The present case had a unique presentation of a young patient, in a disseminated state of nodal and multiple extranodal site involvement, without evidence of nasal or PB disease. Immunophenotype was consistent with NK cell but based on the clinical presentation, we were unable to place the case in any of the WHO described entities. The survival rate according to literature for such aggressive clinical presentation usually does not exceed 2 months. Despite the aggressive presentation, the patient responded to the prescribed chemotherapy regimen.

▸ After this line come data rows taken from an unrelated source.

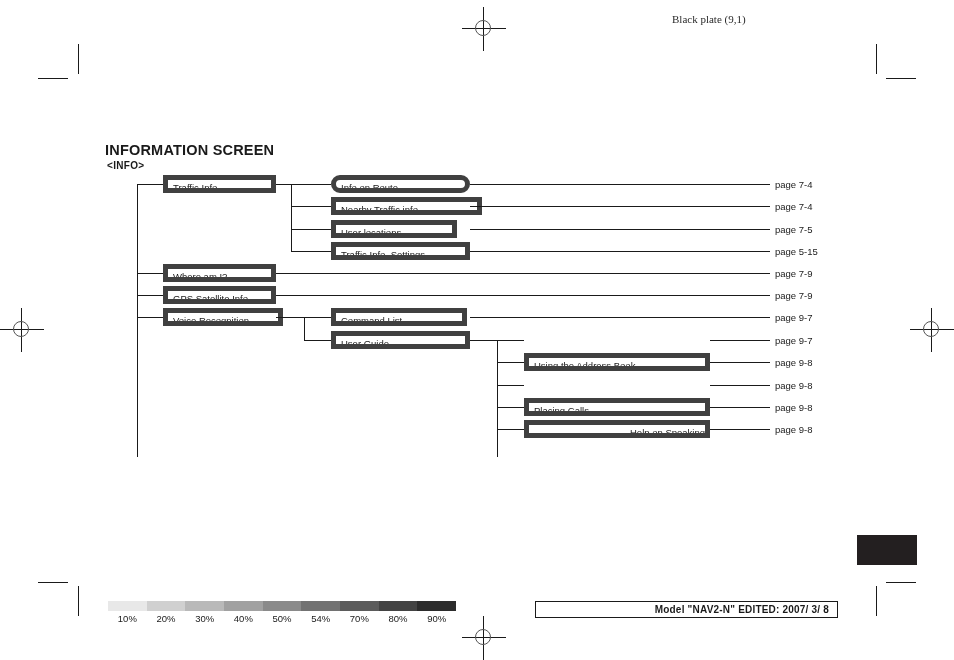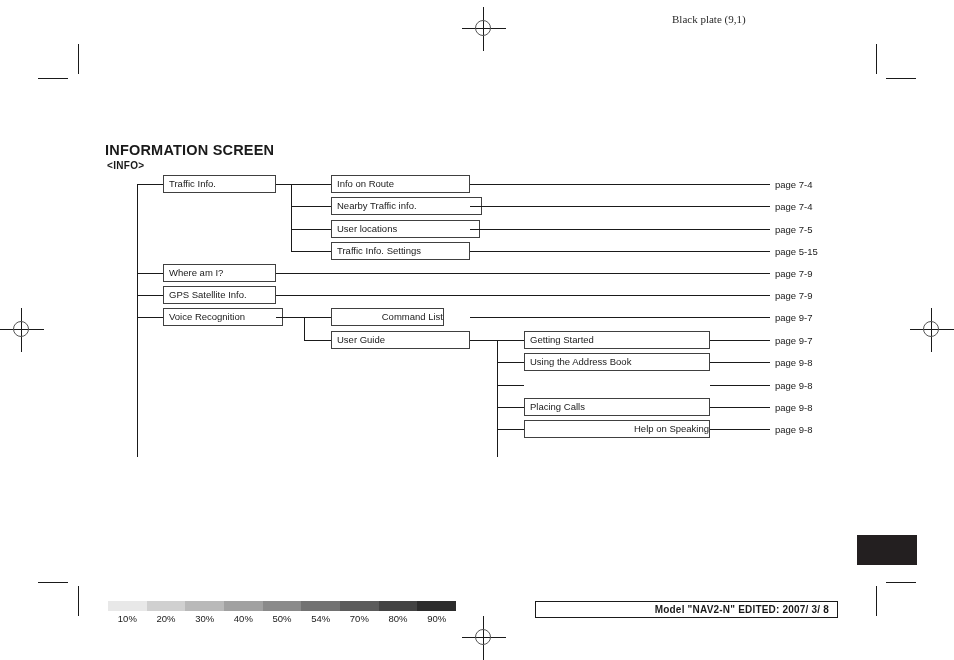--- a/index.html
+++ b/index.html
@@ -93,21 +93,21 @@
     letter-spacing: 0.3px;
     white-space: nowrap;
   }
 
   
   .tree { position: absolute; inset: 0; }
 
   .node-box {
     position: absolute;
     box-sizing: border-box;
-    border: 1px solid #404040;
+    border: 5px solid #404040;
     background: #ffffff;
     height: 18px;
     line-height: 16px;
     font-size: 9.5px;
     padding-left: 5px;
     white-space: nowrap;
     overflow: hidden;
   }
 
   .line-h {
@@ -230,31 +230,31 @@
 
     <div class="line-v" style="left:137px; top:184px; height:273px;"></div>
 
     <div class="line-h" style="left:137px; top:184px; width:26px;"></div>
     <div class="node-box" style="left:163px; top:175px; width:113px;">Traffic Info.</div>
     <div class="line-h" style="left:276px; top:184px; width:55px;"></div>
 
     <div class="line-v" style="left:291px; top:184px; height:68px;"></div>
 
     <div class="line-h" style="left:291px; top:184px; width:40px;"></div>
-    <div class="node-box" style="left:331px; top:175px; width:139px;">Info on Route</div>
+    <div class="node-box" style="left:331px; top:175px; width:139px;border-radius:9px;">Info on Route</div>
     <div class="line-h" style="left:470px; top:184px; width:300px;"></div>
     <div class="page-ref" style="left:775px; top:179px;">page 7-4</div>
 
     <div class="line-h" style="left:291px; top:206px; width:40px;"></div>
     <div class="node-box" style="left:331px; top:197px; width:151px;">Nearby Traffic info.</div>
     <div class="line-h" style="left:470px; top:206px; width:300px;"></div>
     <div class="page-ref" style="left:775px; top:201px;">page 7-4</div>
 
     <div class="line-h" style="left:291px; top:229px; width:40px;"></div>
-    <div class="node-box" style="left:331px; top:220px; width:149px;">User locations</div>
+    <div class="node-box" style="left:331px; top:220px; width:126px;">User locations</div>
     <div class="line-h" style="left:470px; top:229px; width:300px;"></div>
     <div class="page-ref" style="left:775px; top:224px;">page 7-5</div>
 
     <div class="line-h" style="left:291px; top:251px; width:40px;"></div>
     <div class="node-box" style="left:331px; top:242px; width:139px;">Traffic Info. Settings</div>
     <div class="line-h" style="left:470px; top:251px; width:300px;"></div>
     <div class="page-ref" style="left:775px; top:246px;">page 5-15</div>
 
     <div class="line-h" style="left:137px; top:273px; width:26px;"></div>
     <div class="node-box" style="left:163px; top:264px; width:113px;">Where am I?</div>
@@ -266,32 +266,31 @@
     <div class="line-h" style="left:276px; top:295px; width:494px;"></div>
     <div class="page-ref" style="left:775px; top:290px;">page 7-9</div>
 
     <div class="line-h" style="left:137px; top:317px; width:26px;"></div>
     <div class="node-box" style="left:163px; top:308px; width:120px;">Voice Recognition</div>
     <div class="line-h" style="left:276px; top:317px; width:55px;"></div>
 
     <div class="line-v" style="left:304px; top:317px; height:23px;"></div>
 
     <div class="line-h" style="left:304px; top:317px; width:27px;"></div>
-    <div class="node-box" style="left:331px; top:308px; width:113px;text-align:right;">Command List</div>
+    <div class="node-box" style="left:331px; top:308px; width:136px;">Command List</div>
     <div class="line-h" style="left:470px; top:317px; width:300px;"></div>
     <div class="page-ref" style="left:775px; top:312px;">page 9-7</div>
 
     <div class="line-h" style="left:304px; top:340px; width:27px;"></div>
     <div class="node-box" style="left:331px; top:331px; width:139px;">User Guide</div>
     <div class="line-h" style="left:470px; top:340px; width:54px;"></div>
 
     <div class="line-v" style="left:497px; top:340px; height:117px;"></div>
 
     <div class="line-h" style="left:497px; top:340px; width:27px;"></div>
-    <div class="node-box" style="left:524px; top:331px; width:186px;">Getting Started</div>
     <div class="line-h" style="left:710px; top:340px; width:60px;"></div>
     <div class="page-ref" style="left:775px; top:335px;">page 9-7</div>
 
     <div class="line-h" style="left:497px; top:362px; width:27px;"></div>
     <div class="node-box" style="left:524px; top:353px; width:186px;">Using the Address Book</div>
     <div class="line-h" style="left:710px; top:362px; width:60px;"></div>
     <div class="page-ref" style="left:775px; top:357px;">page 9-8</div>
 
     <div class="line-h" style="left:497px; top:385px; width:27px;"></div>
     <div class="line-h" style="left:710px; top:385px; width:60px;"></div>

After six months of diagnosis and 3 cycles of chemotherapy, the patient significantly improved with disappearance of all the peripherally palpable target lesions, including lymph nodes and thyroid. Presently, the abdominal lymph nodes and hepatic lesion show partial remission.

Conclusion

We wish to highlight that a revision including wider clinical presentations, with specific diagnostic markers maybe necessary to increase the diagnostic accuracy and reproducibility for such cases, as this might have profound impact on their survival and disease prognostication.